Problem requirements:
In the records below, the lines between the one holding "- internet_service6_src_custom - Internet-Service6-Src-Custom." and the one holding "- In the latter", inclusive, are to be transcribed exactly; no pictures are to be included.

Source data:
┄┄┄┄┄┄

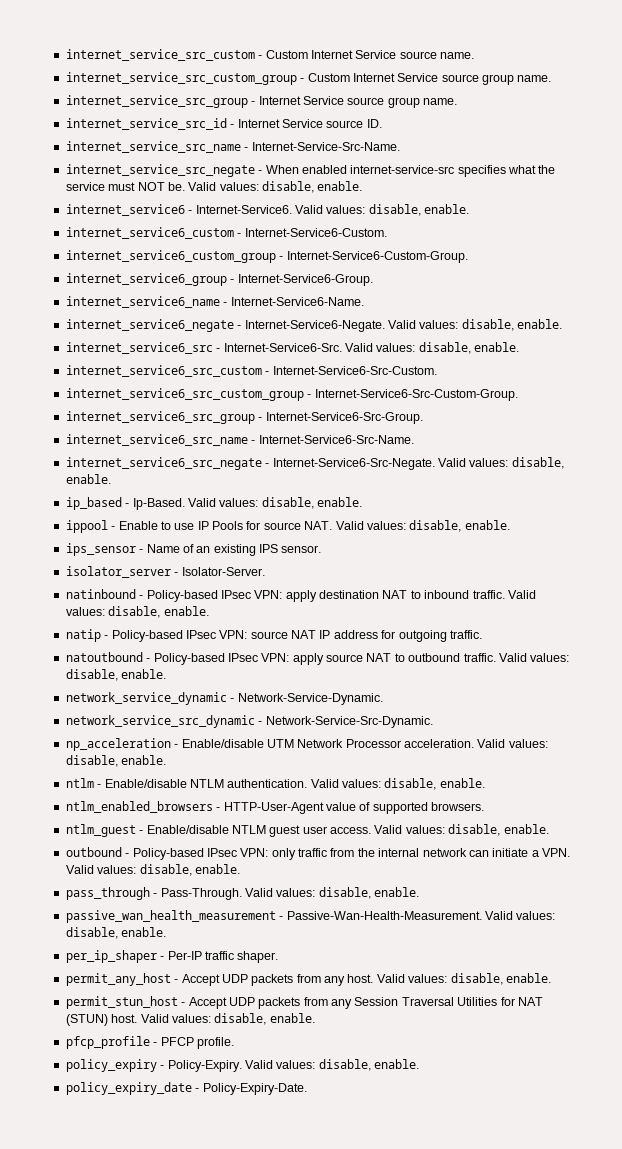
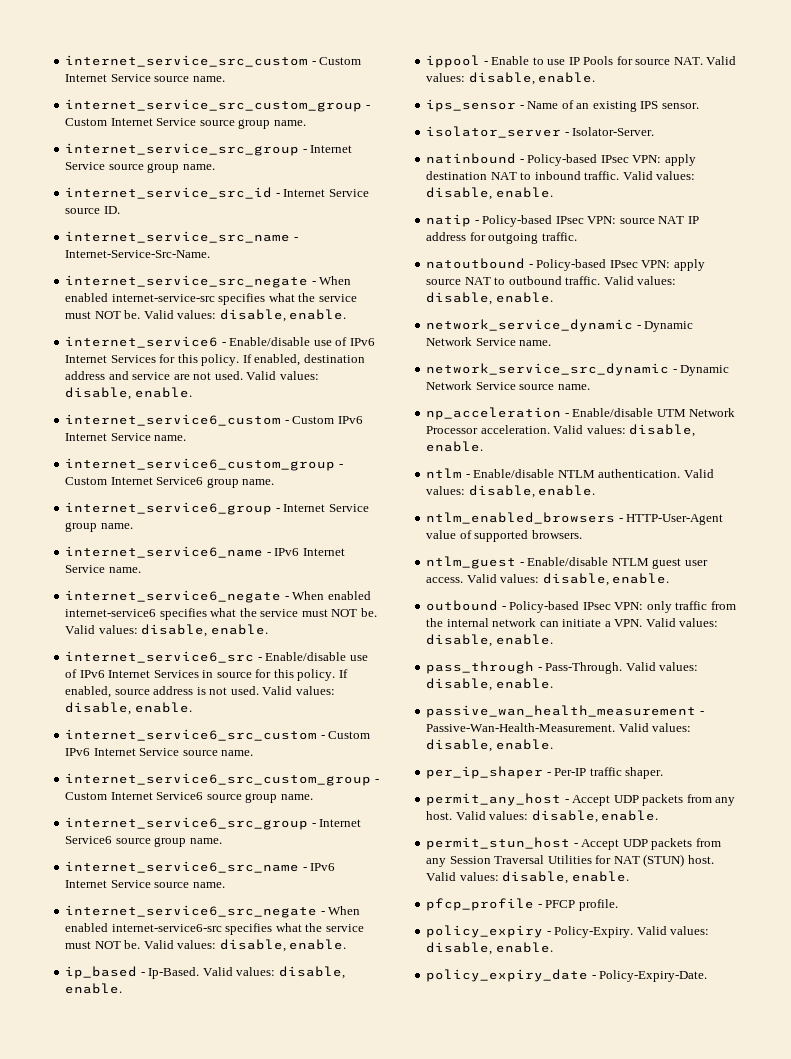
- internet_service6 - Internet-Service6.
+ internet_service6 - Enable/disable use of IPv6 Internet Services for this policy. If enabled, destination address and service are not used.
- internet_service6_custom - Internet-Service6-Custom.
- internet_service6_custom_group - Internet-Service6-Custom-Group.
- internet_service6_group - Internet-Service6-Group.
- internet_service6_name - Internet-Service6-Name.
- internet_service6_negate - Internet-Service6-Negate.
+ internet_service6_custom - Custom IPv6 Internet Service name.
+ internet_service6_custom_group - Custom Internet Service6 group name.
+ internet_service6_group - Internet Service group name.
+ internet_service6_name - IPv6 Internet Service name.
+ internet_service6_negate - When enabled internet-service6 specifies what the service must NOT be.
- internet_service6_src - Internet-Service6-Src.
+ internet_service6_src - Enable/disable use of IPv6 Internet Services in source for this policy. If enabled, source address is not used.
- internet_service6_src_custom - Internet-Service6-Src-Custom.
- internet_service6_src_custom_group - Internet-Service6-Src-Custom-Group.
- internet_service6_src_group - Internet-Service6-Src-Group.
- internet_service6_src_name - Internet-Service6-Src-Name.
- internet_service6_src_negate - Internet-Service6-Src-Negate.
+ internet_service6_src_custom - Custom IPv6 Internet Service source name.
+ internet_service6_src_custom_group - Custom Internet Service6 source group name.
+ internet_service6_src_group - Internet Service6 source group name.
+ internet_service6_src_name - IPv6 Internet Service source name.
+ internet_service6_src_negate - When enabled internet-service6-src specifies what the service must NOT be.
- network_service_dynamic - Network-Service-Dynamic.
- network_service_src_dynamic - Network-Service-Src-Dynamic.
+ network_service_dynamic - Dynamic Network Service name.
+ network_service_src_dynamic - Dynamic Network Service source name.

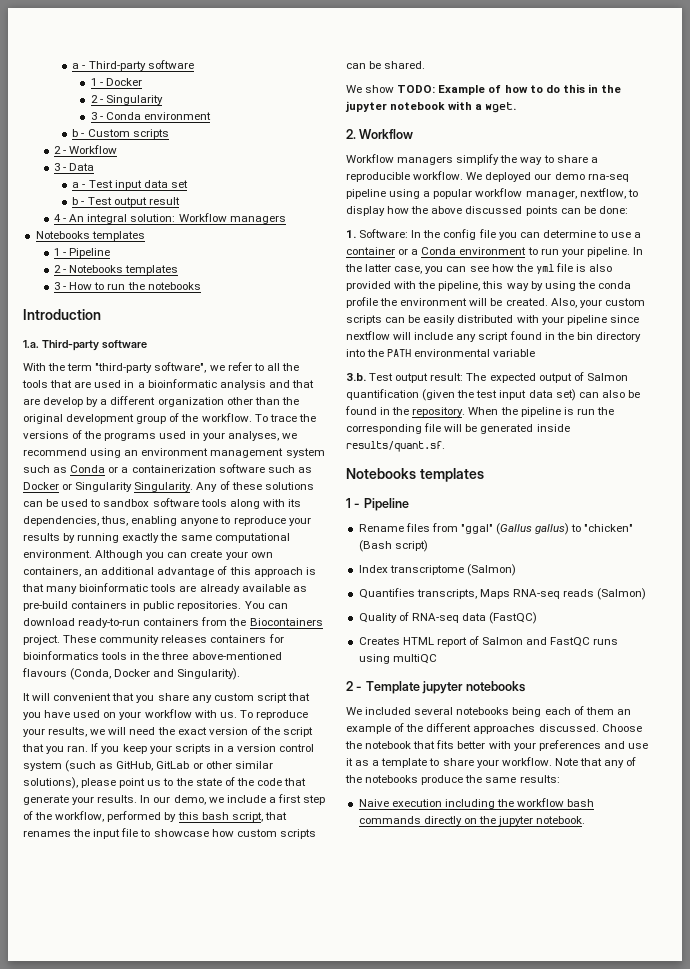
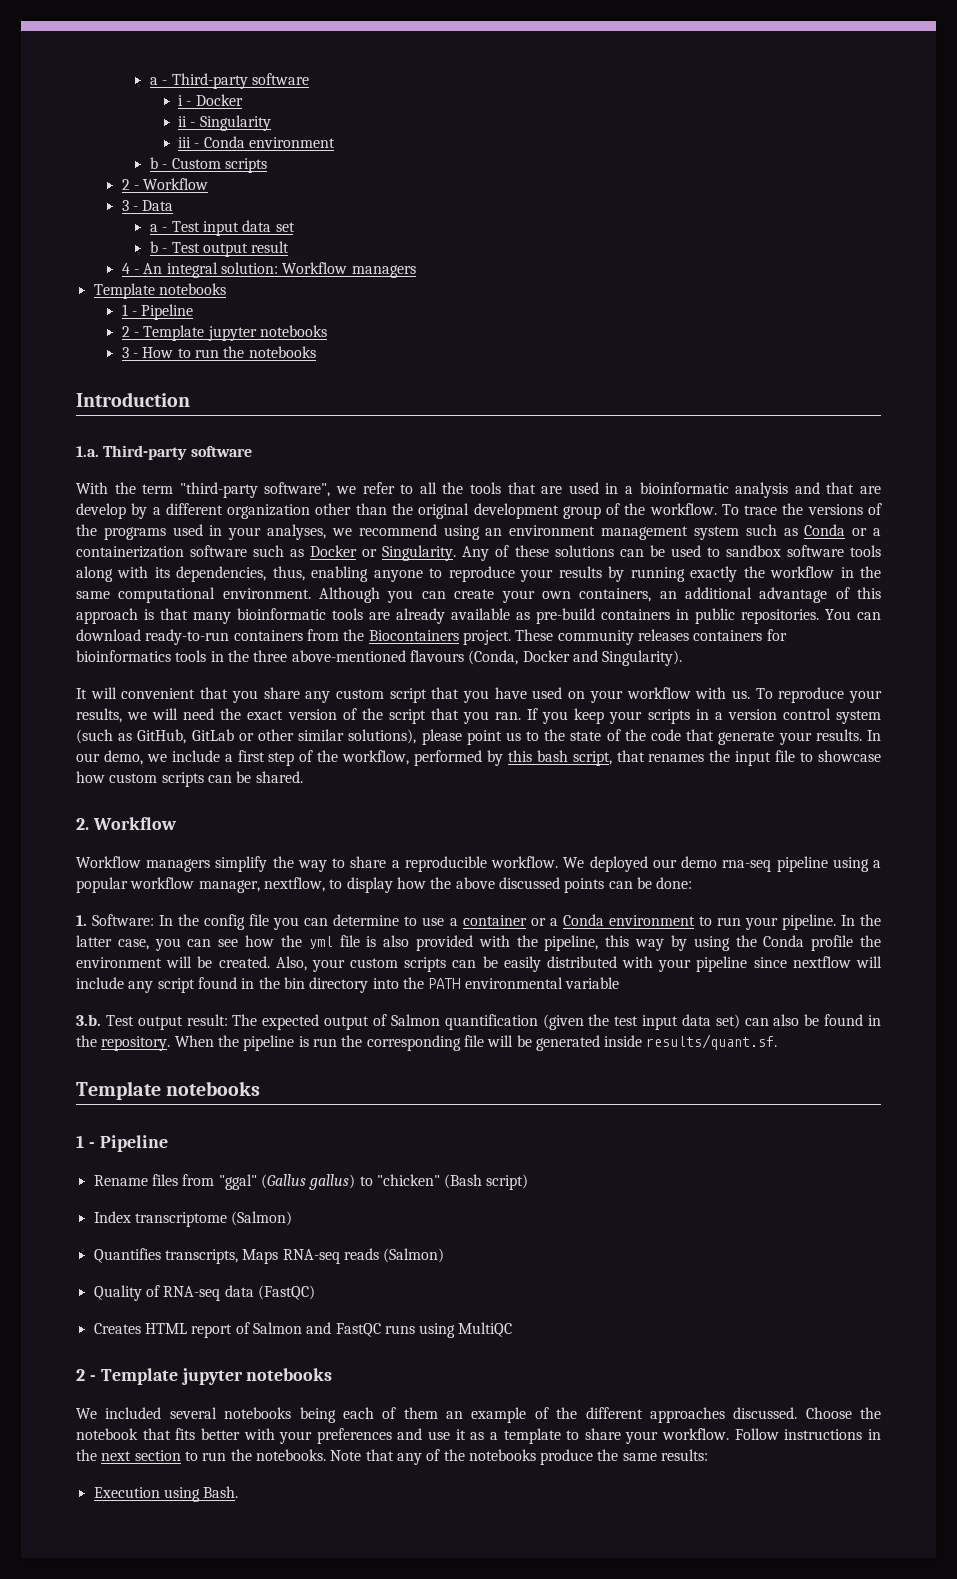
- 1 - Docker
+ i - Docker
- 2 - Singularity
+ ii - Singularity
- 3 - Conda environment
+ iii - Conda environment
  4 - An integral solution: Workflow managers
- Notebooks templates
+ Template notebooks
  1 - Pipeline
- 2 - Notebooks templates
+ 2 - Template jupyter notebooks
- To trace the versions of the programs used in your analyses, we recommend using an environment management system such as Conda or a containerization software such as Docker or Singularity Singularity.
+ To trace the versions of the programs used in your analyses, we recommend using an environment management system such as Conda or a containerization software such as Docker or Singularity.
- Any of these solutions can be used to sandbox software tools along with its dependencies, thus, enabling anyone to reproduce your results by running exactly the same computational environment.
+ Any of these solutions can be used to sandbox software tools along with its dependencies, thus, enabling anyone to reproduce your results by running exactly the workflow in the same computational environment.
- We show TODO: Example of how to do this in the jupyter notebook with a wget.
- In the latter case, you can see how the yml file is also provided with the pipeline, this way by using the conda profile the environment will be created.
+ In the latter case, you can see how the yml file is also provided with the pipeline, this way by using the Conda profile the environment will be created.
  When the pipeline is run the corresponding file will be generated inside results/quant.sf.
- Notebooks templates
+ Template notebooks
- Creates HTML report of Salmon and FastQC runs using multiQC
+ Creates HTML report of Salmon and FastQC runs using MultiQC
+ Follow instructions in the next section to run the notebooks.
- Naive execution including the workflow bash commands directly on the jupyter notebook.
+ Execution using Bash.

┄┄┄┄┄┄

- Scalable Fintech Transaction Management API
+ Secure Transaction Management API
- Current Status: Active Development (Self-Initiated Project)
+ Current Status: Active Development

┄┄┄┄┄┄

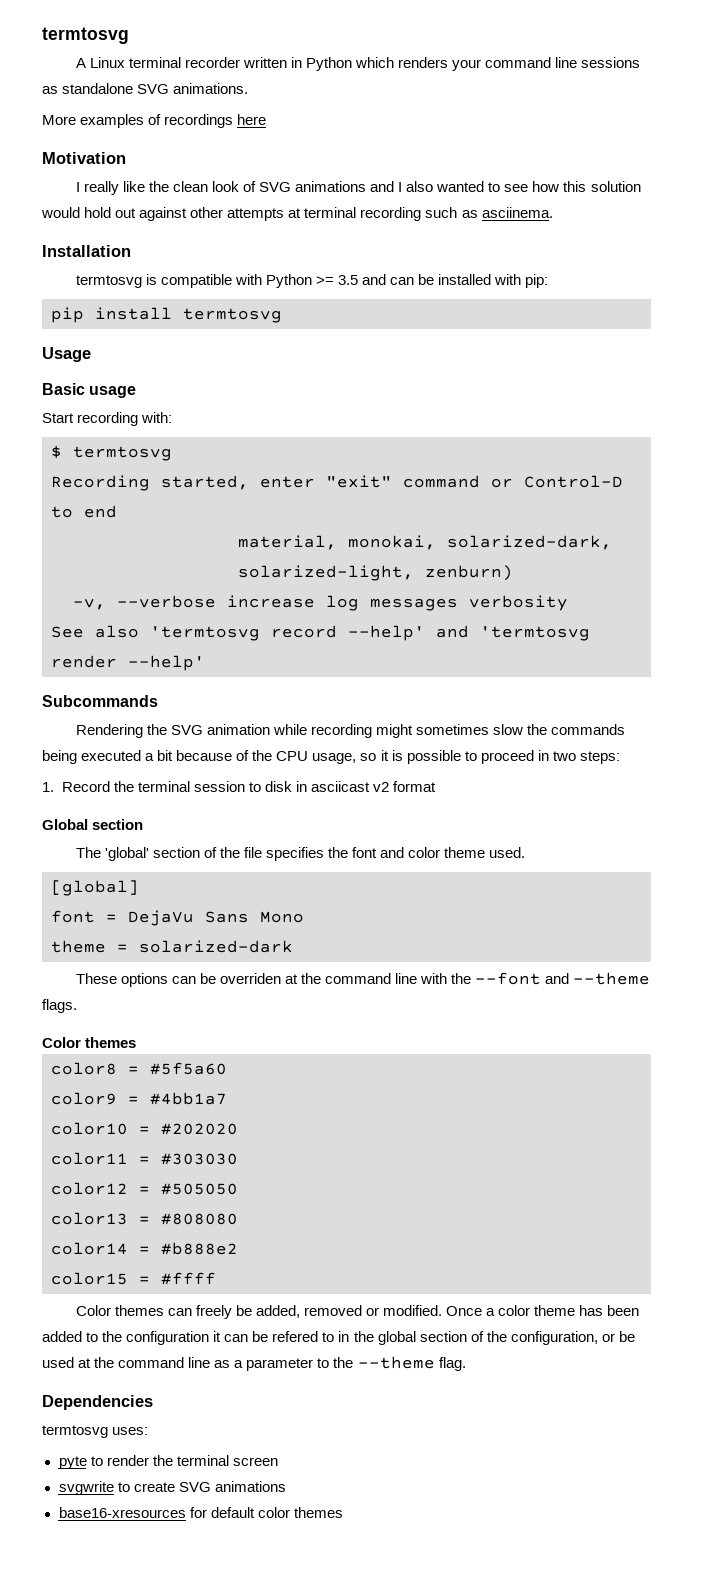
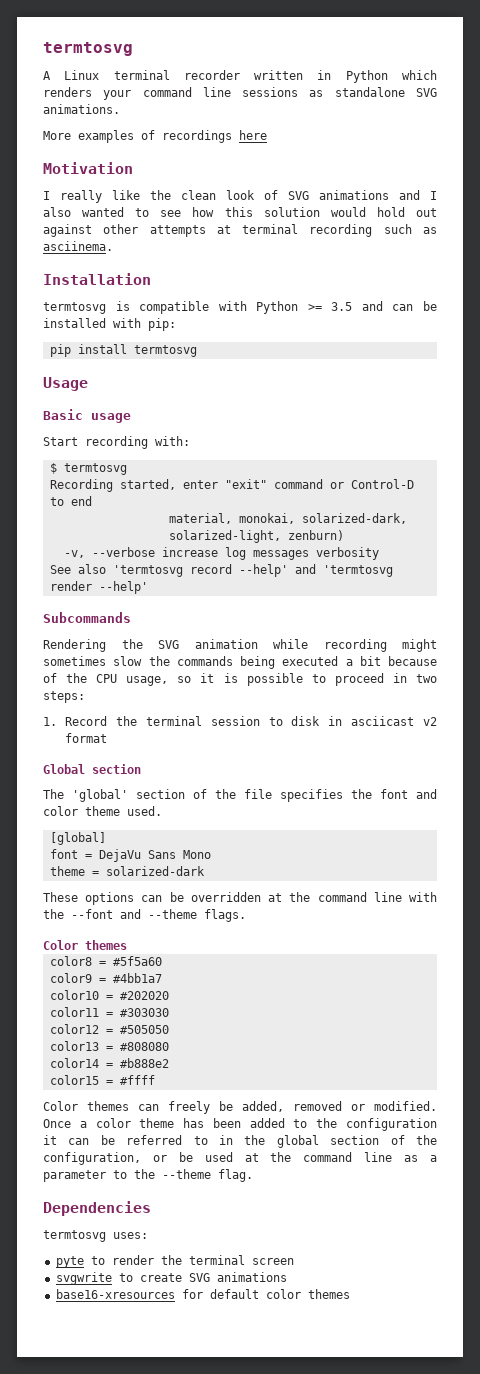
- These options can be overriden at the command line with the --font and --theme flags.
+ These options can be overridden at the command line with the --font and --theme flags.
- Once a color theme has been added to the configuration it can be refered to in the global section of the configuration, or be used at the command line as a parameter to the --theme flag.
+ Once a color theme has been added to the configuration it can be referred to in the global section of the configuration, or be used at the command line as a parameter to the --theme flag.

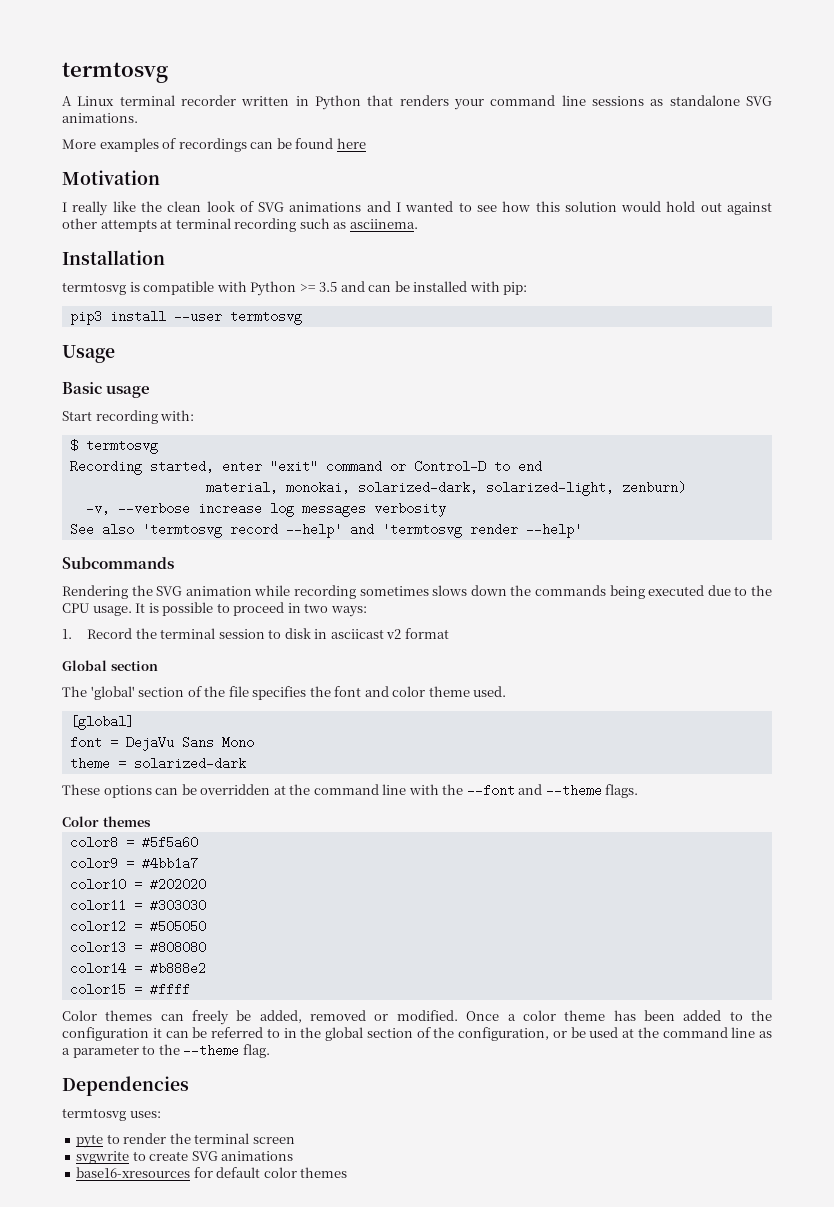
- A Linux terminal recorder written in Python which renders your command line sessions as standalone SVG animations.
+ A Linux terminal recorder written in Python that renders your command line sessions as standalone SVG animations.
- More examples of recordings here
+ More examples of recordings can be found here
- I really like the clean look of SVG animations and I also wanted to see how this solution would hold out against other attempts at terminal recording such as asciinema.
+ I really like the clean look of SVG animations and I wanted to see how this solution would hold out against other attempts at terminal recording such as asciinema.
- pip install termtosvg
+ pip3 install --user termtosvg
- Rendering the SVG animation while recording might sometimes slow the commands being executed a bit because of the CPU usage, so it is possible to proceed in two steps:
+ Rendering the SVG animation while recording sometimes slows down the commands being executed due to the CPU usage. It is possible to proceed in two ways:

┄┄┄┄┄┄

Solution:
- internet_service6_src_custom - Internet-Service6-Src-Custom.
- internet_service6_src_custom_group - Internet-Service6-Src-Custom-Group.
- internet_service6_src_group - Internet-Service6-Src-Group.
- internet_service6_src_name - Internet-Service6-Src-Name.
- internet_service6_src_negate - Internet-Service6-Src-Negate.
+ internet_service6_src_custom - Custom IPv6 Internet Service source name.
+ internet_service6_src_custom_group - Custom Internet Service6 source group name.
+ internet_service6_src_group - Internet Service6 source group name.
+ internet_service6_src_name - IPv6 Internet Service source name.
+ internet_service6_src_negate - When enabled internet-service6-src specifies what the service must NOT be.
- network_service_dynamic - Network-Service-Dynamic.
- network_service_src_dynamic - Network-Service-Src-Dynamic.
+ network_service_dynamic - Dynamic Network Service name.
+ network_service_src_dynamic - Dynamic Network Service source name.

- 1 - Docker
+ i - Docker
- 2 - Singularity
+ ii - Singularity
- 3 - Conda environment
+ iii - Conda environment
  4 - An integral solution: Workflow managers
- Notebooks templates
+ Template notebooks
  1 - Pipeline
- 2 - Notebooks templates
+ 2 - Template jupyter notebooks
- To trace the versions of the programs used in your analyses, we recommend using an environment management system such as Conda or a containerization software such as Docker or Singularity Singularity.
+ To trace the versions of the programs used in your analyses, we recommend using an environment management system such as Conda or a containerization software such as Docker or Singularity.
- Any of these solutions can be used to sandbox software tools along with its dependencies, thus, enabling anyone to reproduce your results by running exactly the same computational environment.
+ Any of these solutions can be used to sandbox software tools along with its dependencies, thus, enabling anyone to reproduce your results by running exactly the workflow in the same computational environment.
- We show TODO: Example of how to do this in the jupyter notebook with a wget.
- In the latter case, you can see how the yml file is also provided with the pipeline, this way by using the conda profile the environment will be created.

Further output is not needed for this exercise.